First Post and First Proof
I pondered for a rather long time about what to write in my first post. Among those ideas were an in depth view about what I may write about/the things I like; or maybe expand more on the type of person I am, compared to the short blurb I wrote on the "About Me" section.
I ended up concluding, however, that those type of things will show up little by little as I write more posts. So, without further ado, let's dive right in and start away with a relatively short proof.
While browsing the internet randomly like the good millennial I am (there we go, now you know a little bit more about me!), I ran into the following identity attributed to Euler:
\[\begin{equation}\label{(1)}\dfrac{\sin(x)}{x} = \prod_{k=1}^{\infty}\cos\left(\dfrac{x}{2^k}\right)\end{equation}\]
Nothing like weird symbols to make you feel smart, right? This may look intimidating, but the "pi" (yes, that's the capital $\pi$) is just shorthand for a product of terms, à la $\sum$ used for sums.
Since it was not given, I figured I'd have a go at proving it and I came up with the following:
From the double-angle formulas, we know that:
\[\begin{equation}\label{(2)}\sin(x) = 2\sin\left(\dfrac{x}{2}\right) \cos\left(\dfrac{x}{2}\right)\end{equation}\]
Before I continue, a confession: I remember almost none of the trig identities (thank Wikipedia for the one above) and I find it rather useless to try to devote time into remembering them by heart.
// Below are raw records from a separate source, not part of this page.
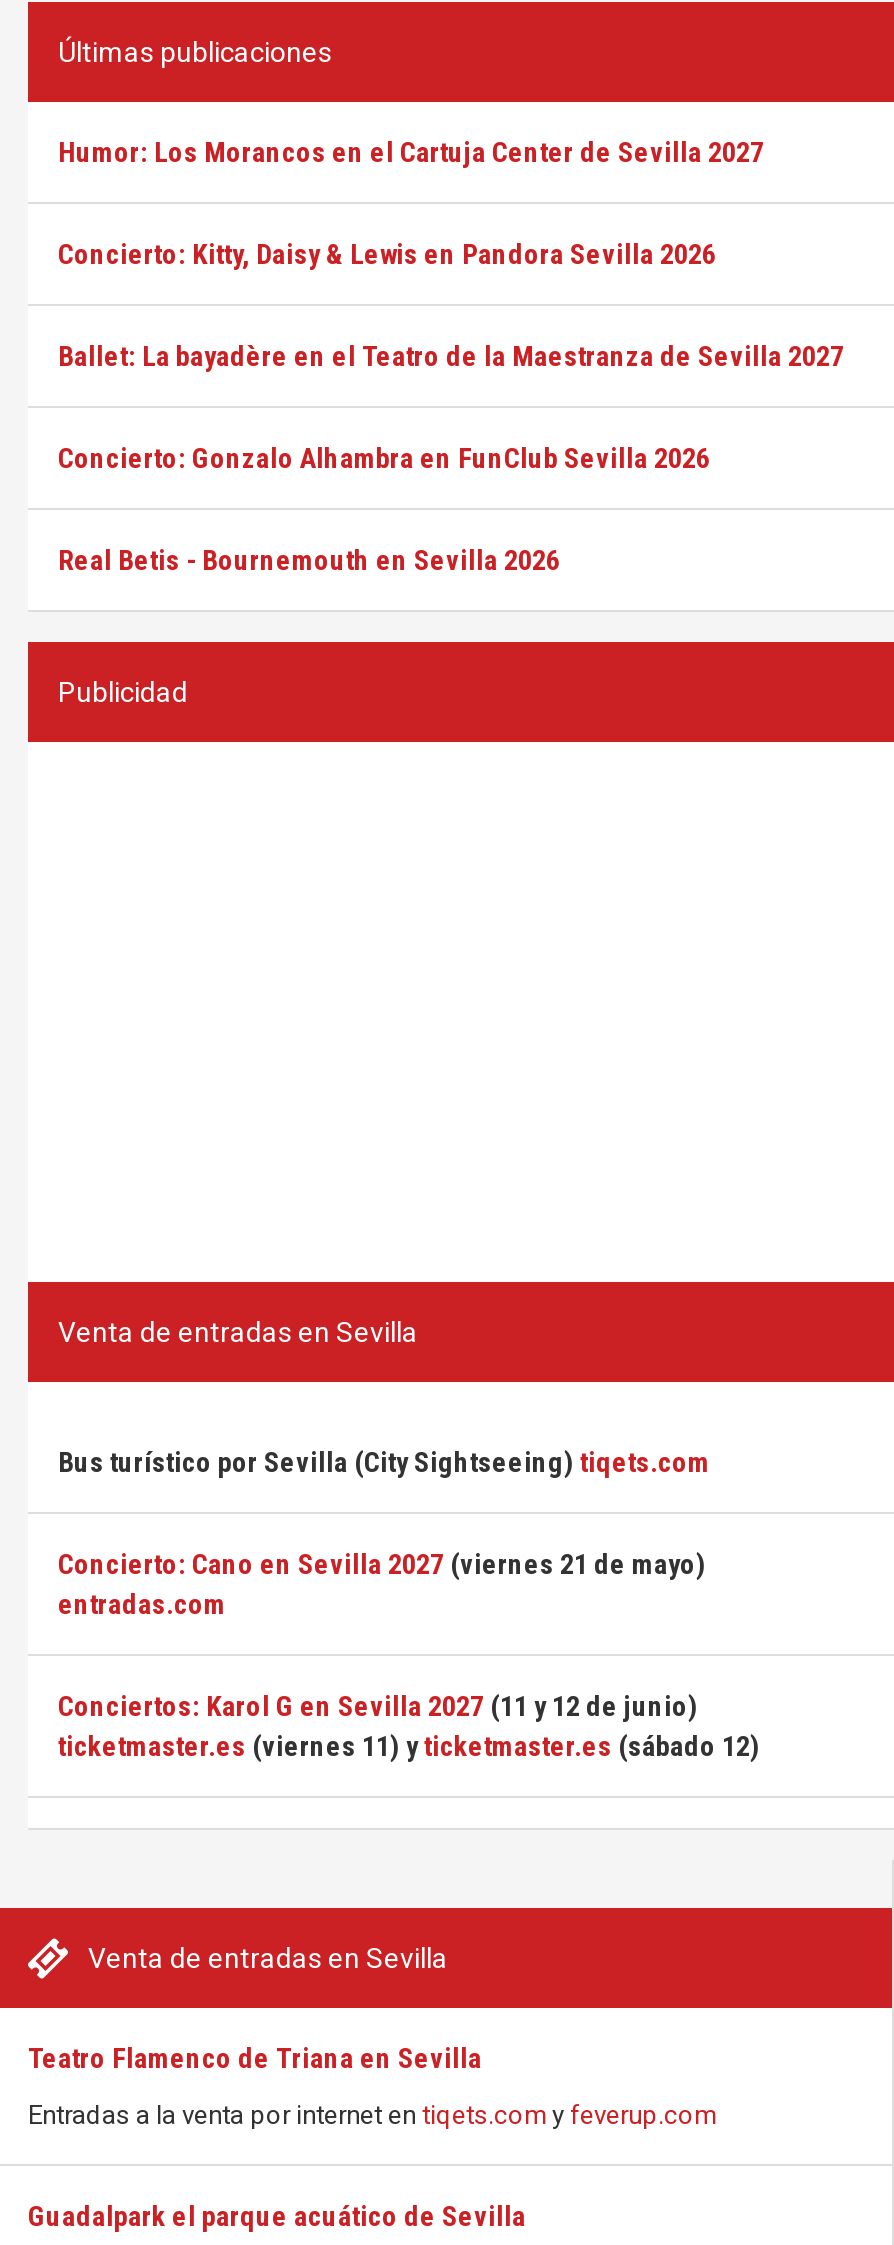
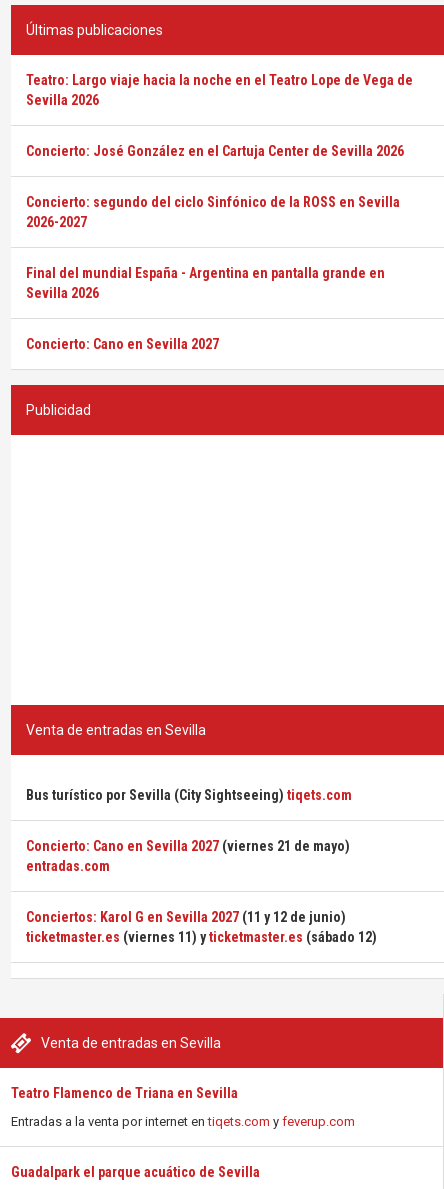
[58,136,764,168] Humor: Los Morancos en el Cartuja Center de Sevilla 2027 -> [26,72,413,108] Teatro: Largo viaje hacia la noche en el Teatro Lope de Vega de | Sevilla 2026
[58,238,716,270] Concierto: Kitty, Daisy & Lewis en Pandora Sevilla 2026 -> [26,143,404,159] Concierto: José González en el Cartuja Center de Sevilla 2026
[58,340,844,372] Ballet: La bayadère en el Teatro de la Maestranza de Sevilla 2027 -> [26,194,400,230] Concierto: segundo del ciclo Sinfónico de la ROSS en Sevilla | 2026-2027
[58,442,710,474] Concierto: Gonzalo Alhambra en FunClub Sevilla 2026 -> [26,265,385,301] Final del mundial España - Argentina en pantalla grande en | Sevilla 2026
[58,544,560,576] Real Betis - Bournemouth en Sevilla 2026 -> [26,336,219,352] Concierto: Cano en Sevilla 2027

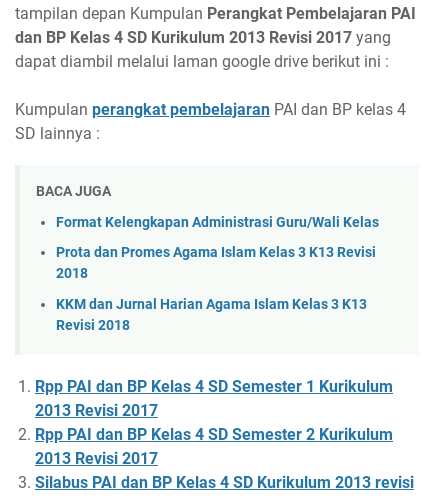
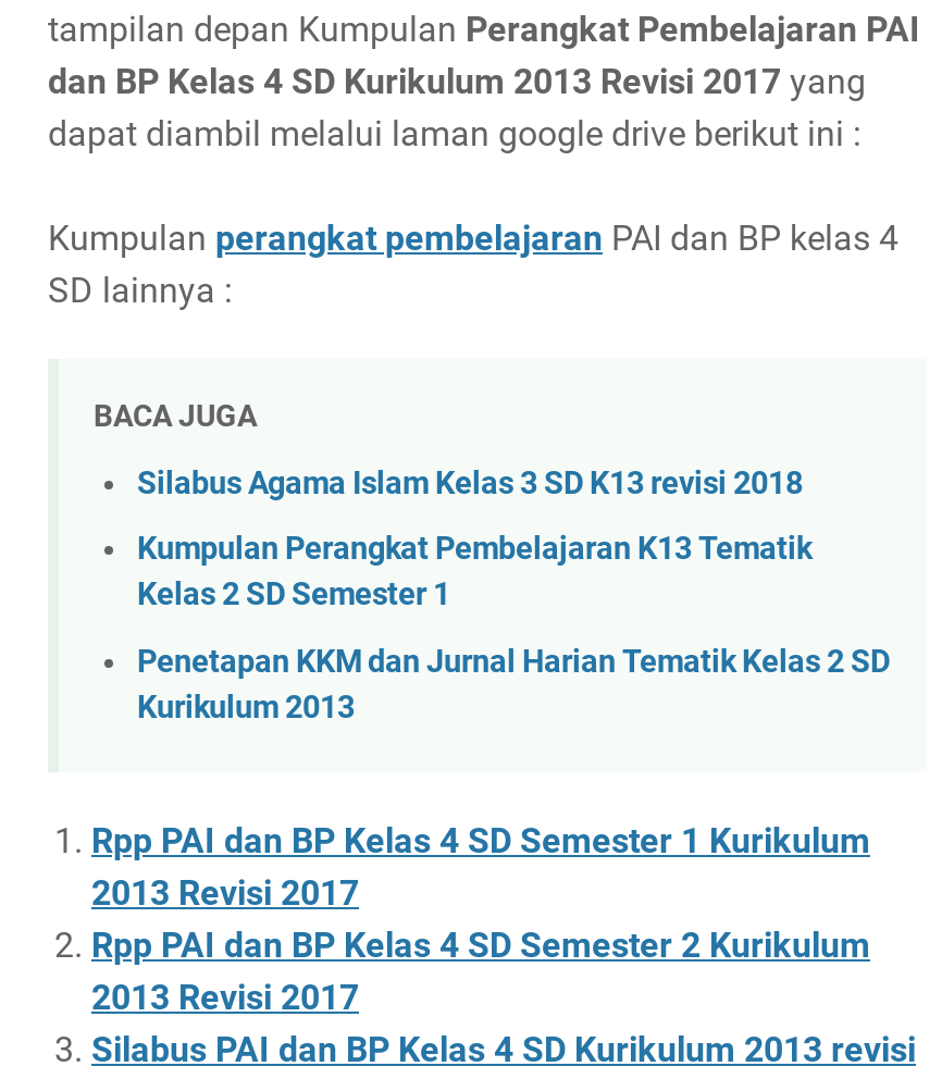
[56,214,379,231] Format Kelengkapan Administrasi Guru/Wali Kelas -> [137,465,803,502] Silabus Agama Islam Kelas 3 SD K13 revisi 2018
[56,244,376,282] Prota dan Promes Agama Islam Kelas 3 K13 Revisi | 2018 -> [137,531,811,614] Kumpulan Perangkat Pembelajaran K13 Tematik | Kelas 2 SD Semester 1
[56,296,367,334] KKM dan Jurnal Harian Agama Islam Kelas 3 K13 | Revisi 2018 -> [137,643,890,726] Penetapan KKM dan Jurnal Harian Tematik Kelas 2 SD | Kurikulum 2013

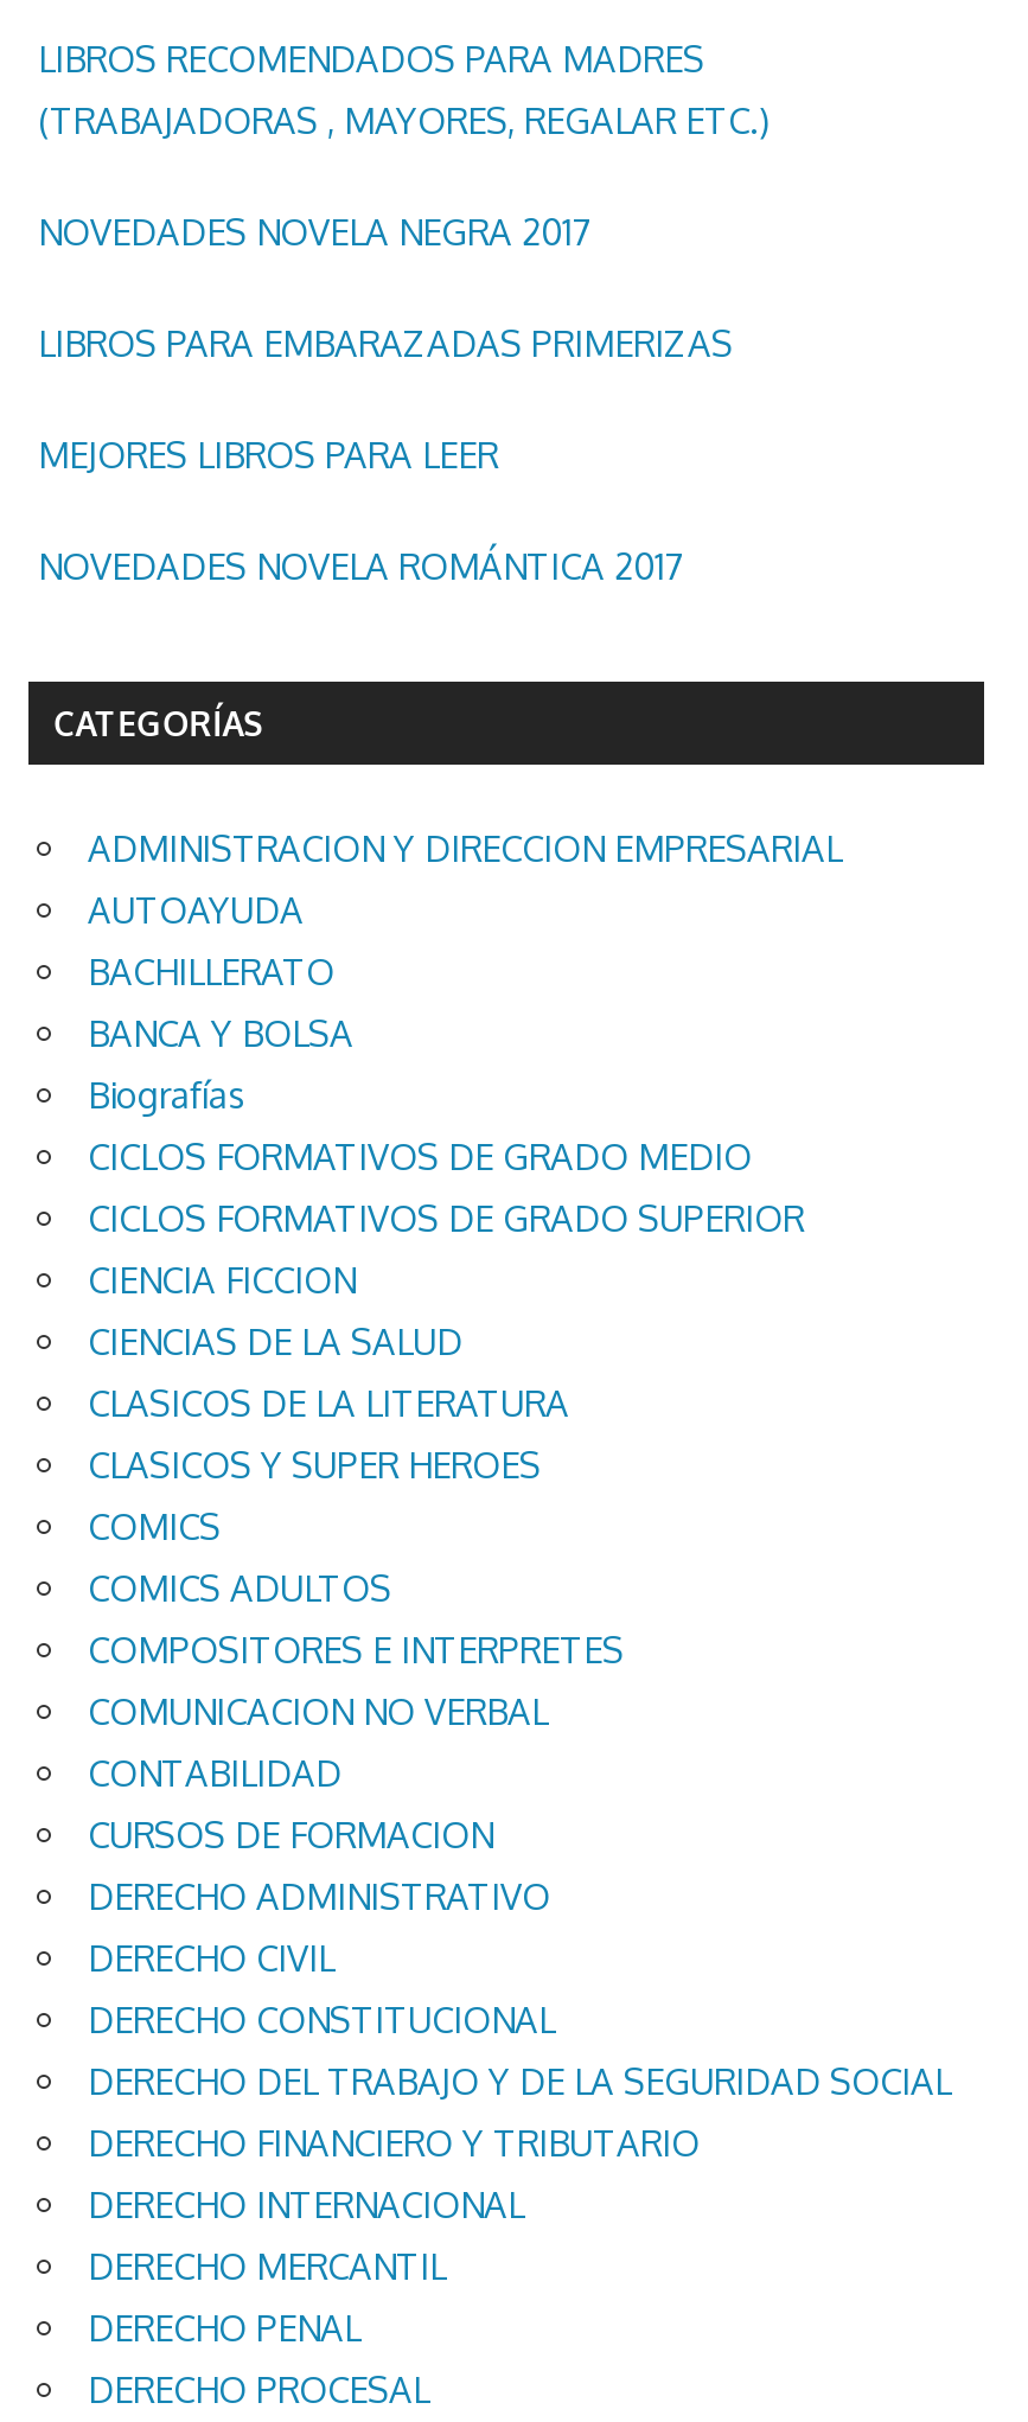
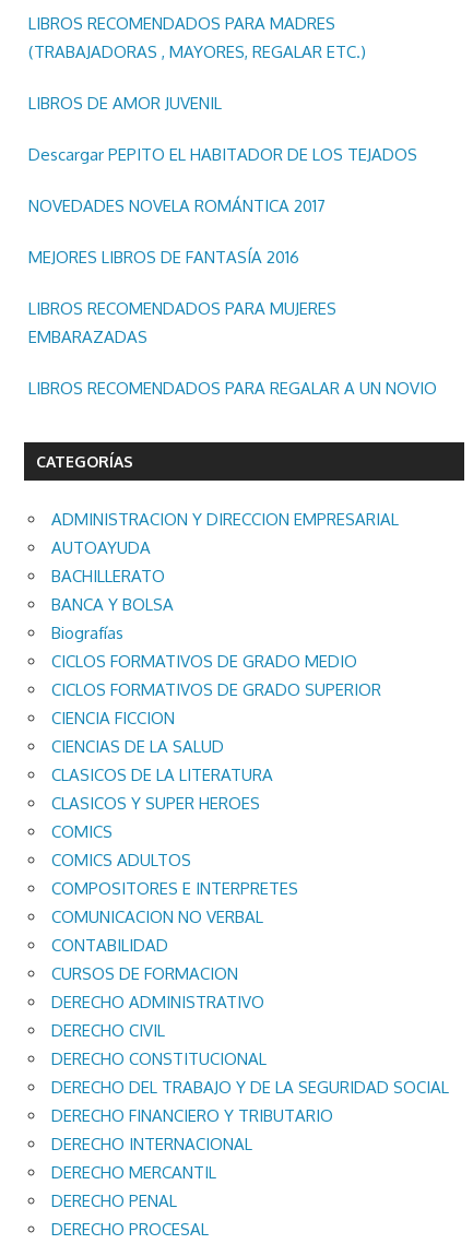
[38,208,733,476] NOVEDADES NOVELA NEGRA 2017 | LIBROS PARA EMBARAZADAS PRIMERIZAS | MEJORES LIBROS PARA LEER -> [28,93,417,165] LIBROS DE AMOR JUVENIL | Descargar PEPITO EL HABITADOR DE LOS TEJADOS
moved [38,543,683,588] -> [28,196,326,217]: NOVEDADES NOVELA ROMÁNTICA 2017
none -> [28,247,437,399] MEJORES LIBROS DE FANTASÍA 2016 | LIBROS RECOMENDADOS PARA MUJERES | EMBARAZADAS | LIBROS RECOMENDADOS PARA REGALAR A UN NOVIO

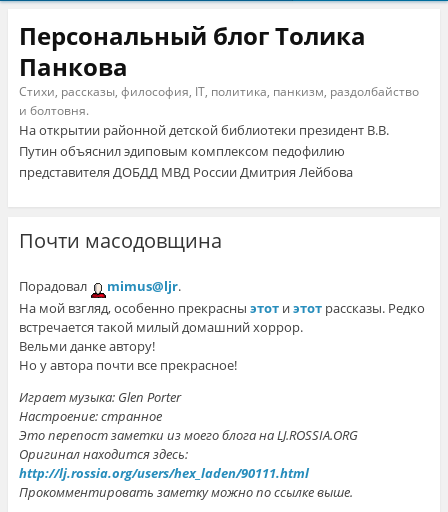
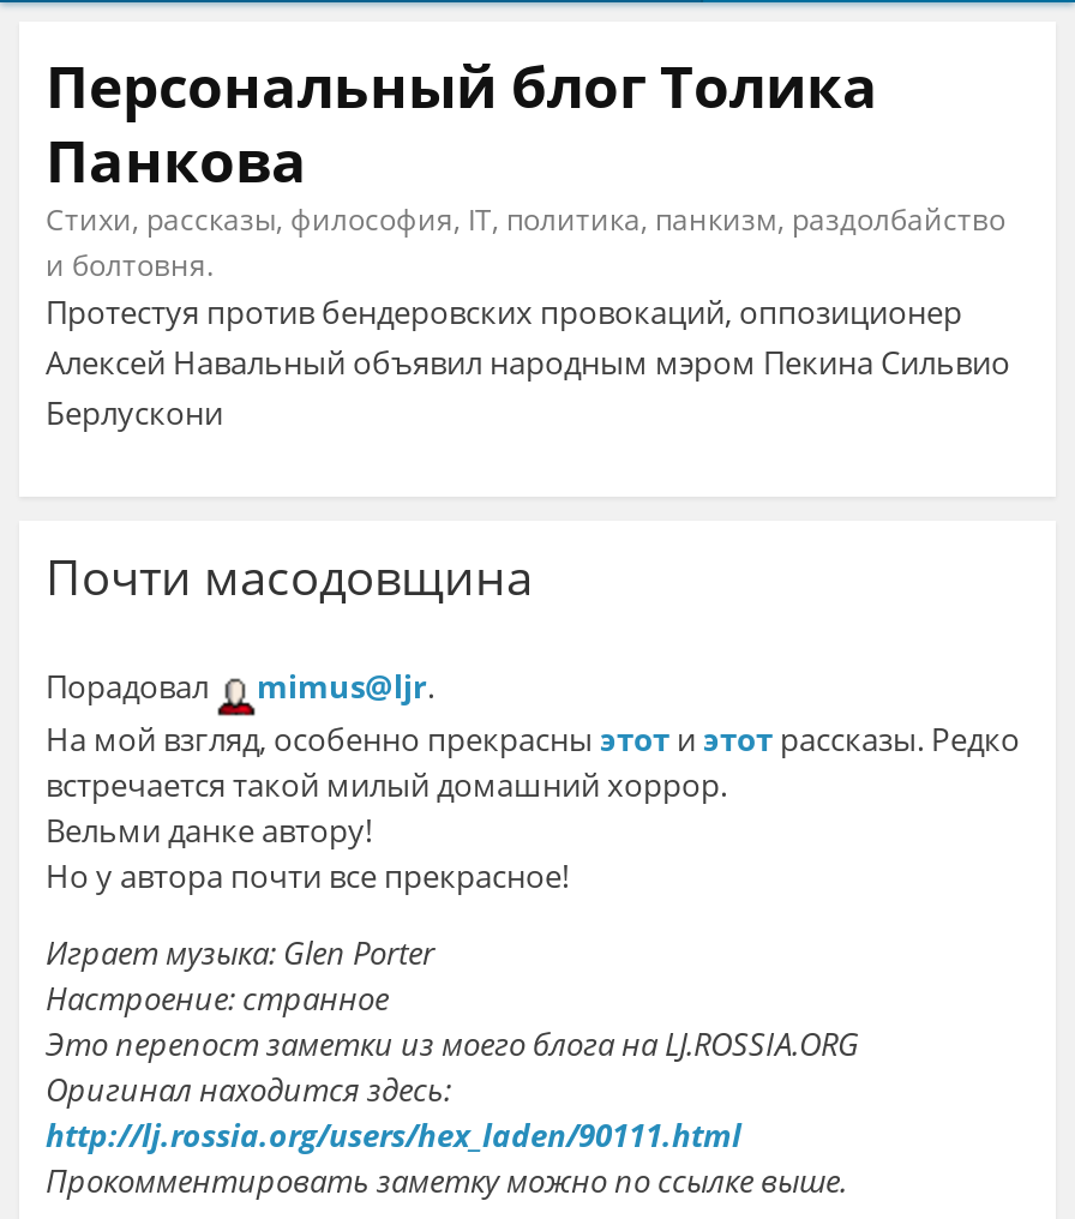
[19,121,389,181] На открытии районной детской библиотеки президент В.В. | Путин объяснил эдиповым комплексом педофилию | представителя ДОБДД МВД России Дмитрия Лейбова -> [46,290,1010,434] Протестуя против бендеровских провокаций, оппозиционер | Алексей Навальный объявил народным мэром Пекина Сильвио | Берлускони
Putting aside pedagogical positions for now, I used the double-angle formula again in the next step, but this time on the sine of the right hand side of $\eqref{(2)}$. Thus we then get:
$$\sin(x) = 2 \Big[ 2 \sin\left(\dfrac{x}{4}\right)\cos\left(\dfrac{x}{4}\right) \Big] \cos\left(\dfrac{x}{2}\right)$$
Rearranging a bit:
$$\sin(x) = 4\sin\left(\dfrac{x}{4}\right) \cos\left(\dfrac{x}{2}\right) \cos\left(\dfrac{x}{4}\right)$$
The reason I did this was to make that $\cos\left(\dfrac{x}{4}\right)$ found in $\eqref{(1)}$ show up (if you can't see it just expand the product!).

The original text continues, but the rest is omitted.